What the task requires
Leave the images out, and otherwise write out each entry exactly.

● ● ● ● ● ● ●

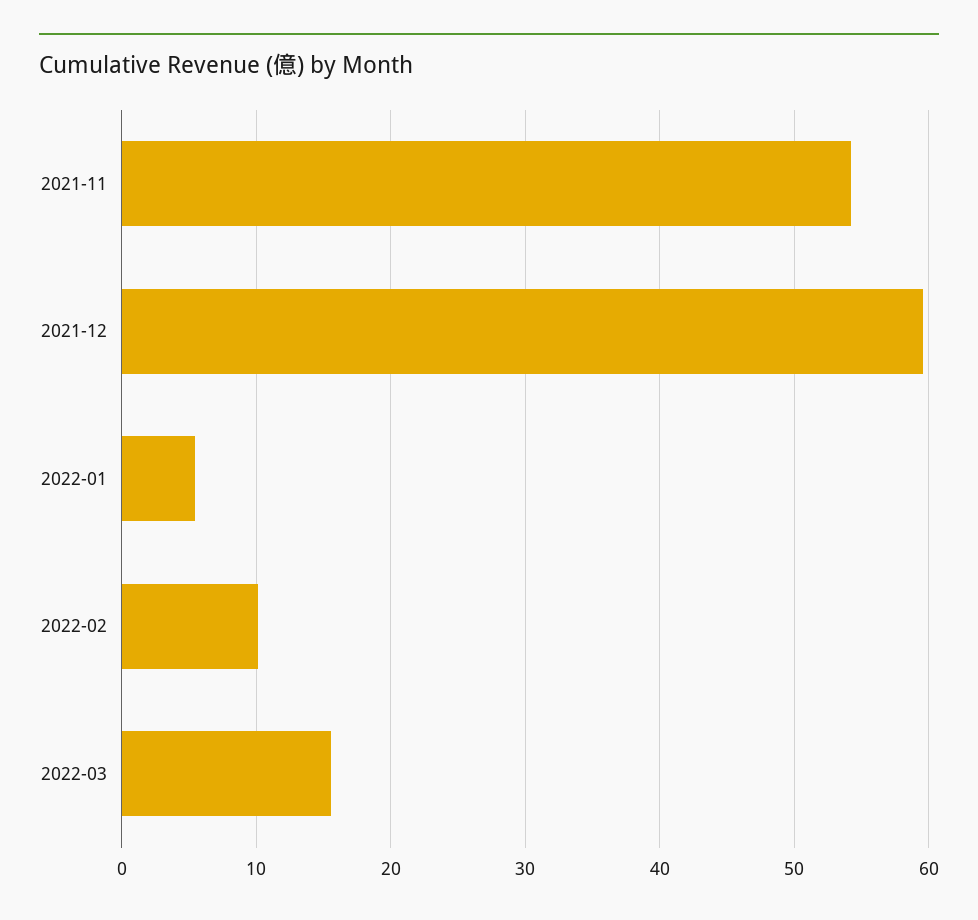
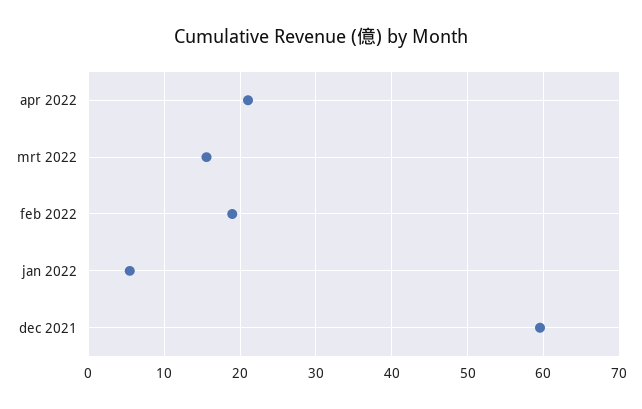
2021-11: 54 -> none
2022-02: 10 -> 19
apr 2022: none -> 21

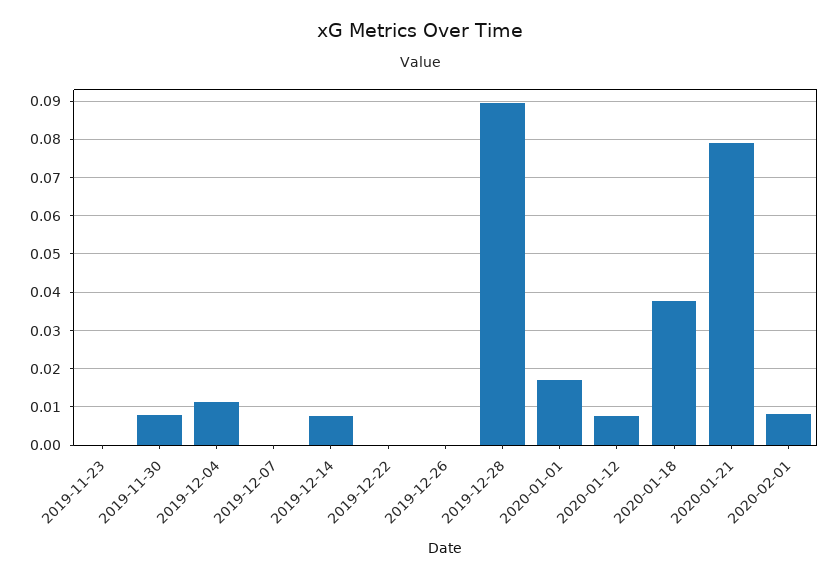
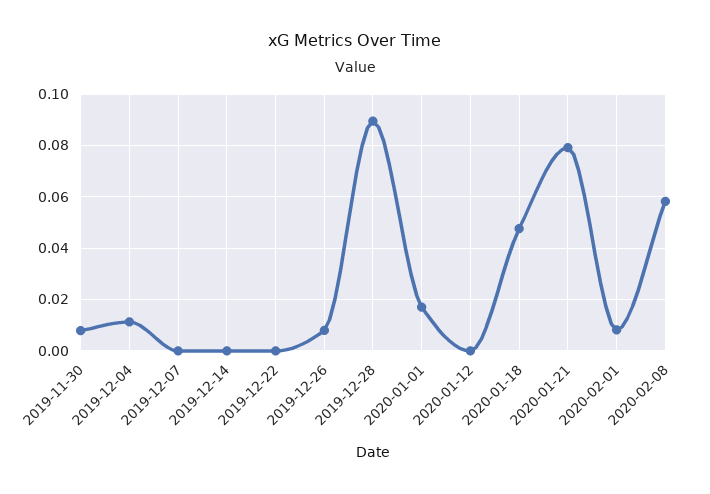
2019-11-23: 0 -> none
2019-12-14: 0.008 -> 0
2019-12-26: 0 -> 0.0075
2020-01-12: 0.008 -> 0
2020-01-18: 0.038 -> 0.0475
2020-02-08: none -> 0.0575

● ● ● ● ● ● ●

Exercise output
2021-11: 54 -> none
2022-02: 10 -> 19
apr 2022: none -> 21

2019-11-23: 0 -> none
2019-12-14: 0.008 -> 0
2019-12-26: 0 -> 0.0075
2020-01-12: 0.008 -> 0
2020-01-18: 0.038 -> 0.0475
2020-02-08: none -> 0.0575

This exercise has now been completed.